0.2 mm is the standard layer height and works for most prints. 0.10-0.15 mm is suitable for more detailed prints and 0.25-0.30 mm for non-aesthetic prints that don’t require finer detail.

Summary

• Fine detail, slow: 0.1-0.15 mm
• Coarse detail, fast: 0.2+ mm

Here are some additional tips and tricks that can provide an even better experience and integration between your K1 printer and PrusaSlicer.

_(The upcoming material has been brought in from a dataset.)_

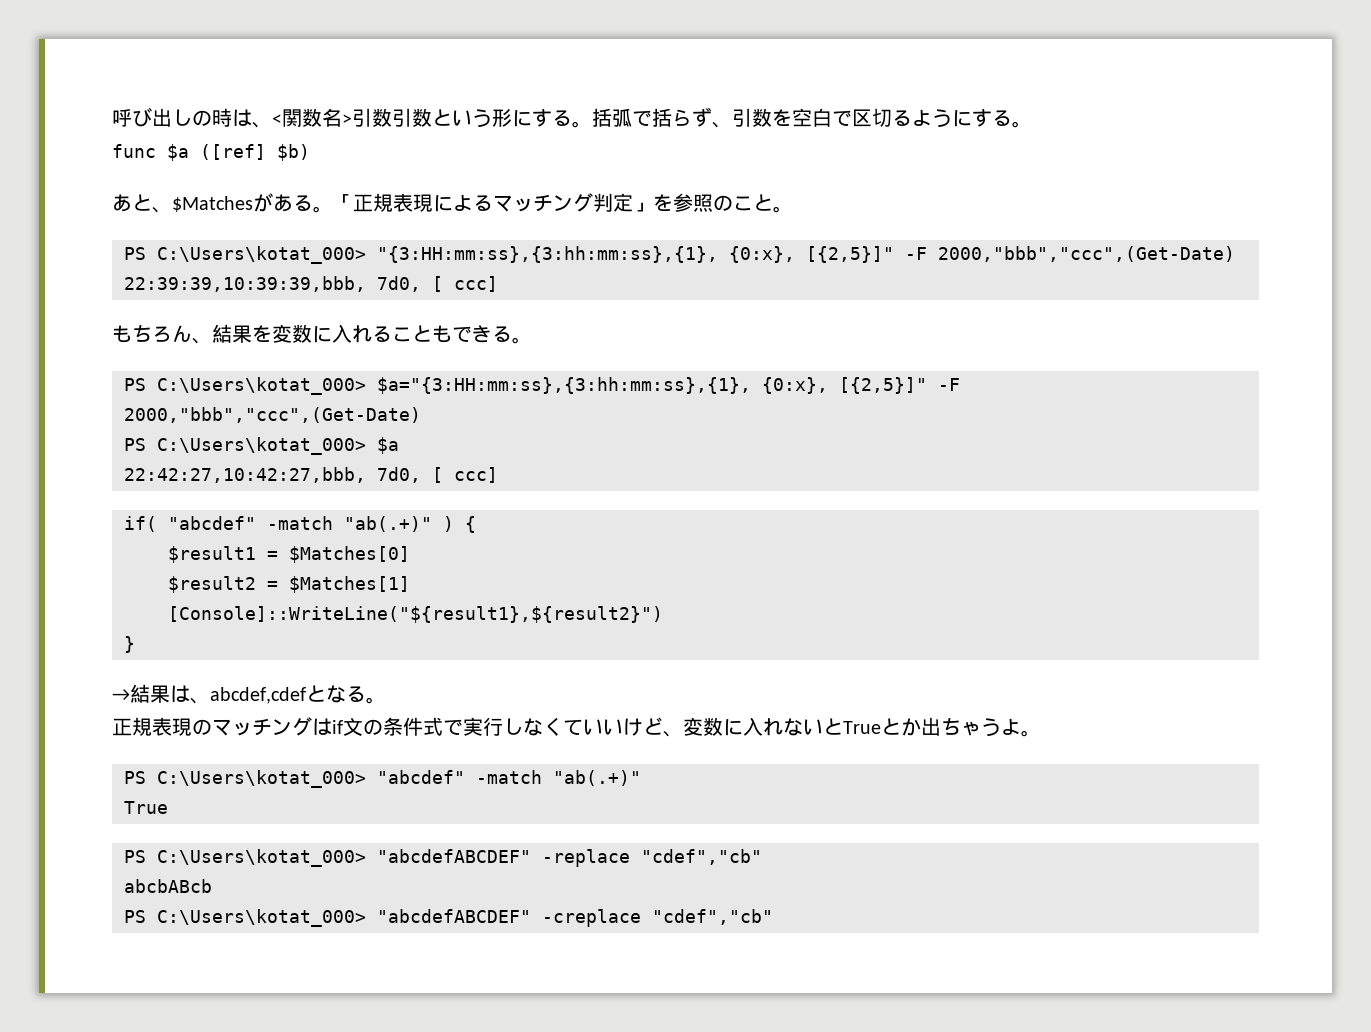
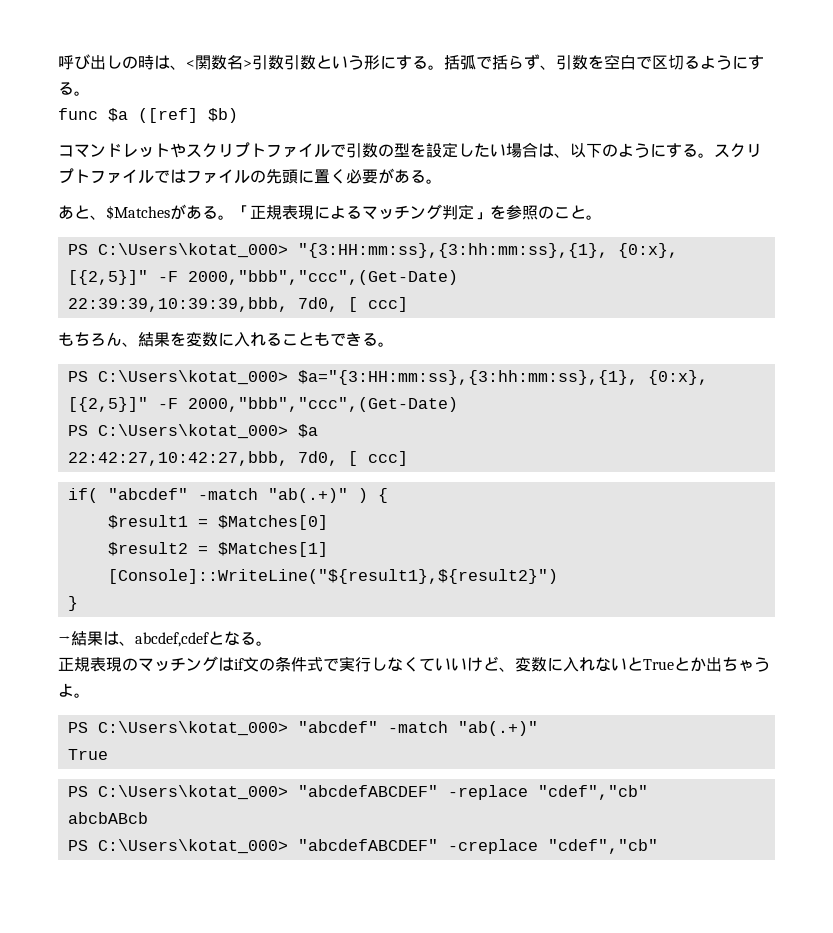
(310, 152) none -> [58,142,762,158] [58,168,442,184] // コマンドレットやスクリプトファイルで引数の型を設定したい場合は、以下のようにする。スクリプトファイルではファイルの先頭に置く必要がある。

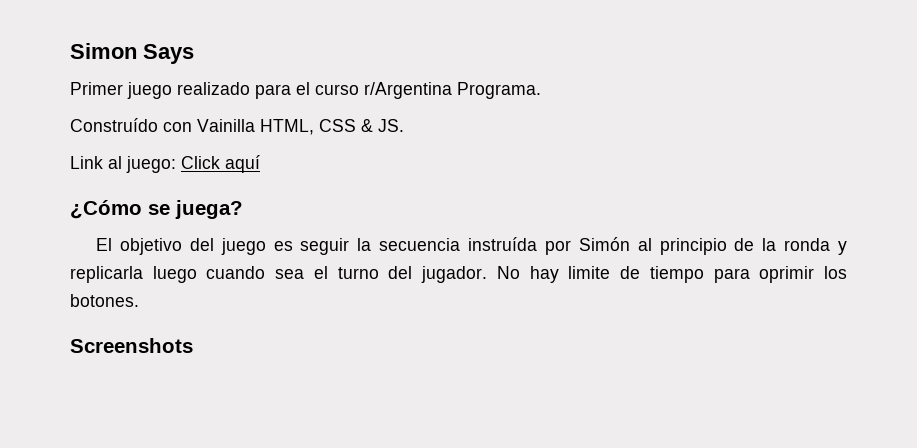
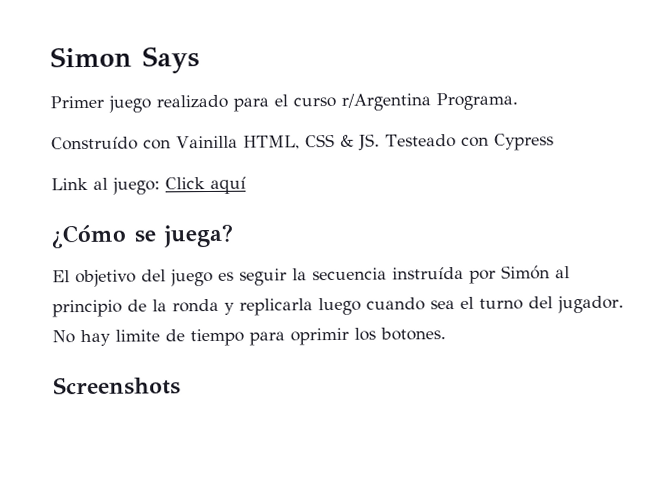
(404, 125) none -> [384,133,554,151] Testeado con Cypress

• Start and end G-code: Modify your start and end G-codes to be compatible with the K1. These can be found in Printer Settings > Custom G-code. This will ensure that the K1 will prepare for your print properly (heat up, run its leveling routines, and so on) and also end correctly by shutting down heaters and cooling down. You’ll enter “END_PRINT” into the End G-code field. In the Start G-code field, enter the following:

M140 S
M104 S0
START_PRINT EXTRUDER_TEMP={first_layer_temperature[0]} BED_TEMP {first_layer_bed_temperature[0]}

• Klipper: Make sure to select Klipper as your G-code flavor, in Printer Settings > General > Firmware > G-code flavor. This will tell PrusaSlicer to generate G-code aimed at specifically Klipper, which reduces the chances of incompatible G-code not being understood by your K1.
• Build volume: If you have a K1 Max, be sure to change your build volume within PrusaSlicer to take advantage of that extra space. This can be done in Printer Settings > General > Size and coordinates. Be sure to change both your horizontal dimensions (Bed shape) and your vertical dimension (Max print height) to 300 mm.
• Machine limits: Modify the machine limits to better reflect the K1. This won’t result in any changes to your print but will improve PrusaSlicer’s built-in print time estimations. You can do this in Printer Settings > Machine limits. Fill in the K1’s maximum values, which are 600 mm/s print speed (feedrate) and 20,000 mm²/s acceleration.
• G-code thumbnails: Enable G-code thumbnails to allow print previews to show up on the printer’s screen and in its web interface. To do this, head to Printer Settings > General > Firmware and enter “96×96, 300×300” into the G-code thumbnails textbox.